Omnibus weakens workers' protections from corporate abuse

The Commission has today proposed to weaken mechanisms designed to hold companies accountable to the abuse of workers in their supply chains.

Measures brought in to address conditions like those that led to the Rana Plaza tragedy would be dramatically watered down, if the European Commission’s Omnibus deregulation drive goes through.

Two human rights directives geared at holding companies accountable to human rights abuses in their supply chains were adopted in the past mandate: the Corporate Sustainability Due Diligence Directive (CS3D) and the Corporate Sustainability Reporting Directive (CSRD).

The EU Commission is now cow-towing to corporate lobbyist calls to neutralise a number of measures set out in these two directives by:

  • Limiting scope of due diligence: Companies would only need to assess risks in direct suppliers, ignoring human rights and environmental abuses deeper in their supply chains.
  • Weakening corporate accountability: Removing civil liability means victims of corporate abuse would struggle to seek justice, and companies could evade responsibility for harmful practices.
  • Reducing the enforcement of due diligence: Companies would no longer be required to cut ties with abusive business partners, and monitoring would be reduced from annual reviews to once every five years.
  • Delaying implementation: The proposed changes would push back the CSDDD’s transposition and company compliance deadlines, slowing efforts to address corporate abuses.
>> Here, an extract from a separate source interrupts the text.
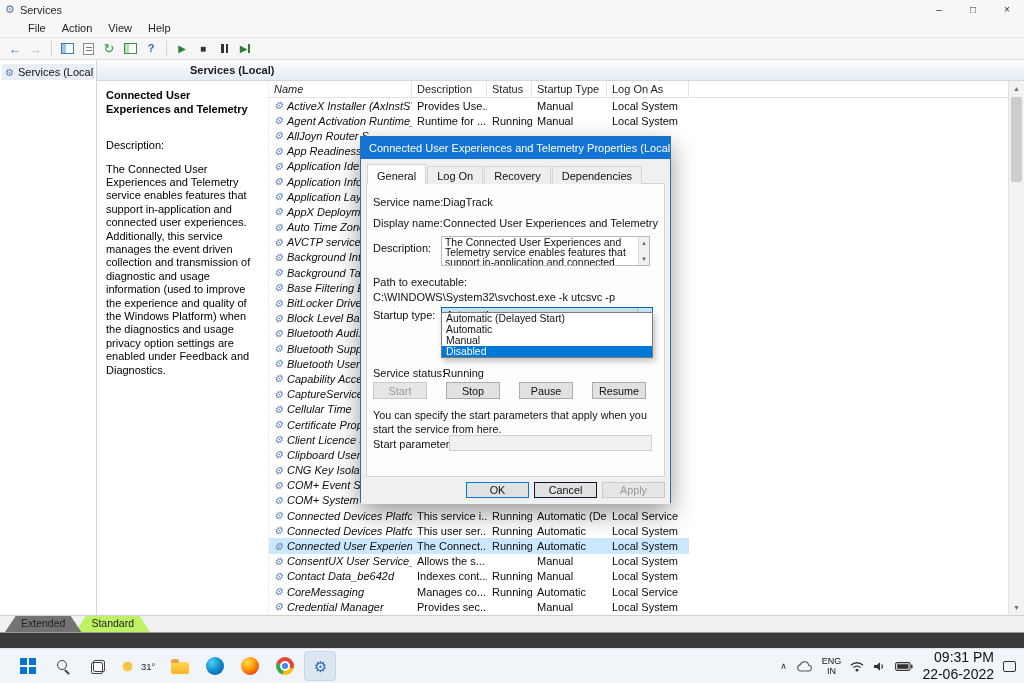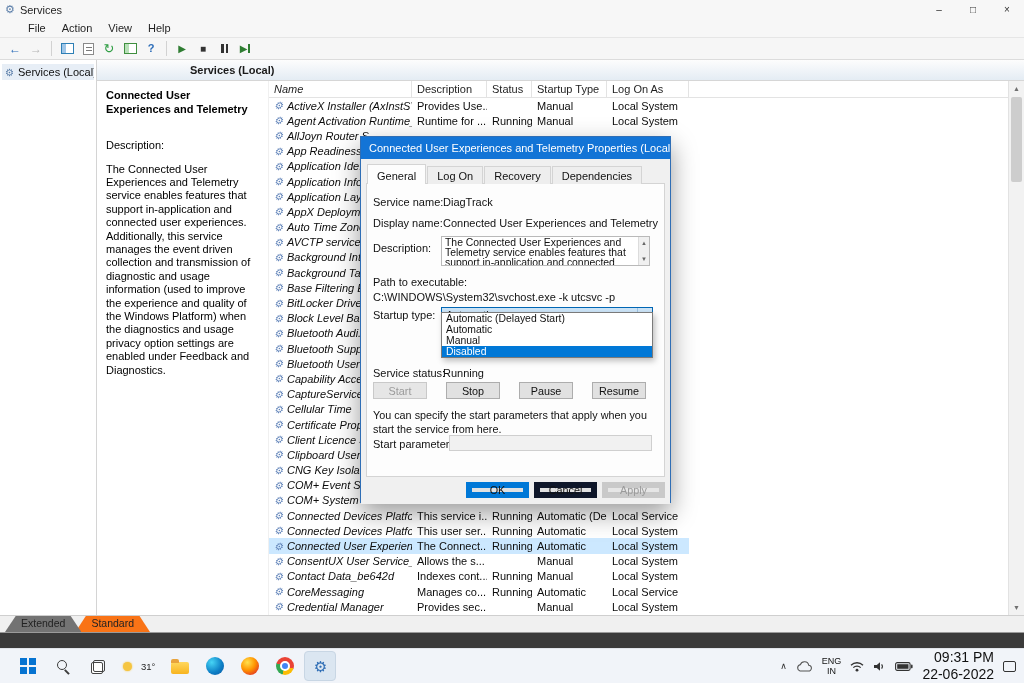"OK" .dlg-btn { border: 6px solid #0f172a -> 1px solid #0f172a }
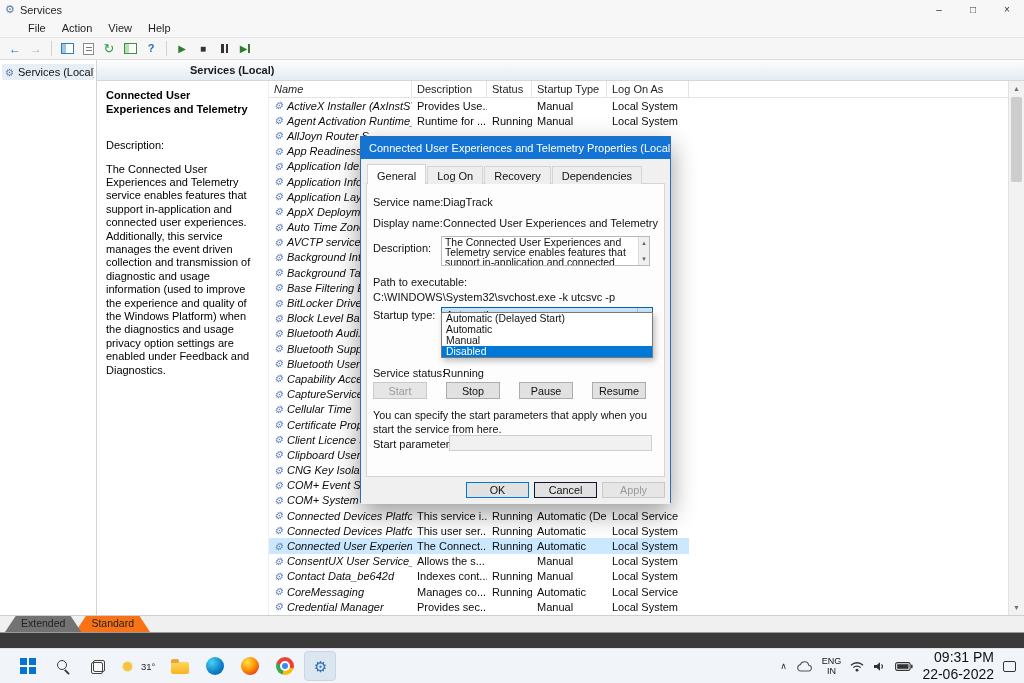"Standard" .btab { background: #f97316 -> #bef264 }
In the lead up to the publication of the Omnibus, trade unionists and green campaigners staged two protests. The first to call out the rigged ‘consultation’ and the second to call out the deregulation drive underpinning the Omnibus package.  

Isabelle Schömann, ETUC Deputy General Secretary, said:

“This is not simplification. This is deregulation. The Commission claims to be cutting red tape but is in fact gutting its human rights legislation.

“These two pieces of human rights legislation are the fruit of years of consultation, of analysis and of negotiations. As well as being inefficient, going back on the results of this process is deeply undemocratic.

“What’s more, this Omnibus proposal is the result of a rigged process in which the European Commission invited five times as many corporate lobbyists as representatives of trade unions or NGOs to its ‘consultation’.

“The von der Leyen II Commission does not currently have much to offer workers. On top of that, its deregulation agenda is favouring the very companies that violate workers' rights. This Commission must change direction quickly or it will lose the support of workers and their trade unions.”